-------- SOURCE DATA

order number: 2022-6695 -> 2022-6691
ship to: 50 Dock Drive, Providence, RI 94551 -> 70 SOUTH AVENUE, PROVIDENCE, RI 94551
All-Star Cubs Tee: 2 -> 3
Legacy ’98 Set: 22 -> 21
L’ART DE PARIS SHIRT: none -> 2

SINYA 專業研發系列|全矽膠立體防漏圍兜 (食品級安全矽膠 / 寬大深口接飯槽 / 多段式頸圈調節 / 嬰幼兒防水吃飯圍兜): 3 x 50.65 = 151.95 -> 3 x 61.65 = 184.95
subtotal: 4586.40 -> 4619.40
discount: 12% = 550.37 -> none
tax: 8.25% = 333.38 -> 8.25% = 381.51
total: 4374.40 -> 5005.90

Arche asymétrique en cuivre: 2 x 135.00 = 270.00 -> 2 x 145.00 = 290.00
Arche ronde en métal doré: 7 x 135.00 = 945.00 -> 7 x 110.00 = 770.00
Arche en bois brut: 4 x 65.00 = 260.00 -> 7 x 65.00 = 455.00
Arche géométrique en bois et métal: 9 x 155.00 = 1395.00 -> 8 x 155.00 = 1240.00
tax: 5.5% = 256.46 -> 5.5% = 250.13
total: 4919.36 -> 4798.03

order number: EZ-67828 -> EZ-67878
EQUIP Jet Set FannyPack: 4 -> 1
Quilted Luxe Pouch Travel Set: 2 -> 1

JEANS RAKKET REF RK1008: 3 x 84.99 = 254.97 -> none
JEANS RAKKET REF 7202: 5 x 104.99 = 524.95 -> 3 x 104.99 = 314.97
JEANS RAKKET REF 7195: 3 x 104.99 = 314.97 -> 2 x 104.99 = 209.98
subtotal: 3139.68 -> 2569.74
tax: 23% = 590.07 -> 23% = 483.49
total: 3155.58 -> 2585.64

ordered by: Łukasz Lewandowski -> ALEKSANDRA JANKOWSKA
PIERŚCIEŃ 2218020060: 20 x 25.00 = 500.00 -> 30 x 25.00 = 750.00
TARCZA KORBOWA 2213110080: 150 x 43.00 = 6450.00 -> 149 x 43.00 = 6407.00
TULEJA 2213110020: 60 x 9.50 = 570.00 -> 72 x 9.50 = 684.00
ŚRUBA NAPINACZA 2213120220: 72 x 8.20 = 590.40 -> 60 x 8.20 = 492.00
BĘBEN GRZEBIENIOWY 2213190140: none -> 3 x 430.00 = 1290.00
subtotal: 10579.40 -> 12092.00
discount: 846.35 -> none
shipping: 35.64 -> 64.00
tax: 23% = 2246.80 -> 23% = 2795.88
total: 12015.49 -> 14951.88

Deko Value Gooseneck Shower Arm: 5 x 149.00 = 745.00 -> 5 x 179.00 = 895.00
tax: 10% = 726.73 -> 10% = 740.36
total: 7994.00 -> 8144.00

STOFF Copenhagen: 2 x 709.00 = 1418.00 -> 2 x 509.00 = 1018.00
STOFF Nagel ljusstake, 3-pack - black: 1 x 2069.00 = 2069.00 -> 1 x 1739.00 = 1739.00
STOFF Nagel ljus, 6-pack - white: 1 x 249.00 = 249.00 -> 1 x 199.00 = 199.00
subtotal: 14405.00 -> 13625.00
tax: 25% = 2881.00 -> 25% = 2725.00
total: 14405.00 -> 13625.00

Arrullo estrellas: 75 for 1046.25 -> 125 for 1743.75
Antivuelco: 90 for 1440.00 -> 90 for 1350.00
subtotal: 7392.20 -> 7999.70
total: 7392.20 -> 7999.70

----------------

Nothing but the lines above from the one containing "order number: EZ-67828 -> EZ-67878" through the one containing "JEANS RAKKET REF 7202: 5" should appear in the answer, each repeated exactly.

:: ANSWER ::
order number: EZ-67828 -> EZ-67878
EQUIP Jet Set FannyPack: 4 -> 1
Quilted Luxe Pouch Travel Set: 2 -> 1

JEANS RAKKET REF RK1008: 3 x 84.99 = 254.97 -> none
JEANS RAKKET REF 7202: 5 x 104.99 = 524.95 -> 3 x 104.99 = 314.97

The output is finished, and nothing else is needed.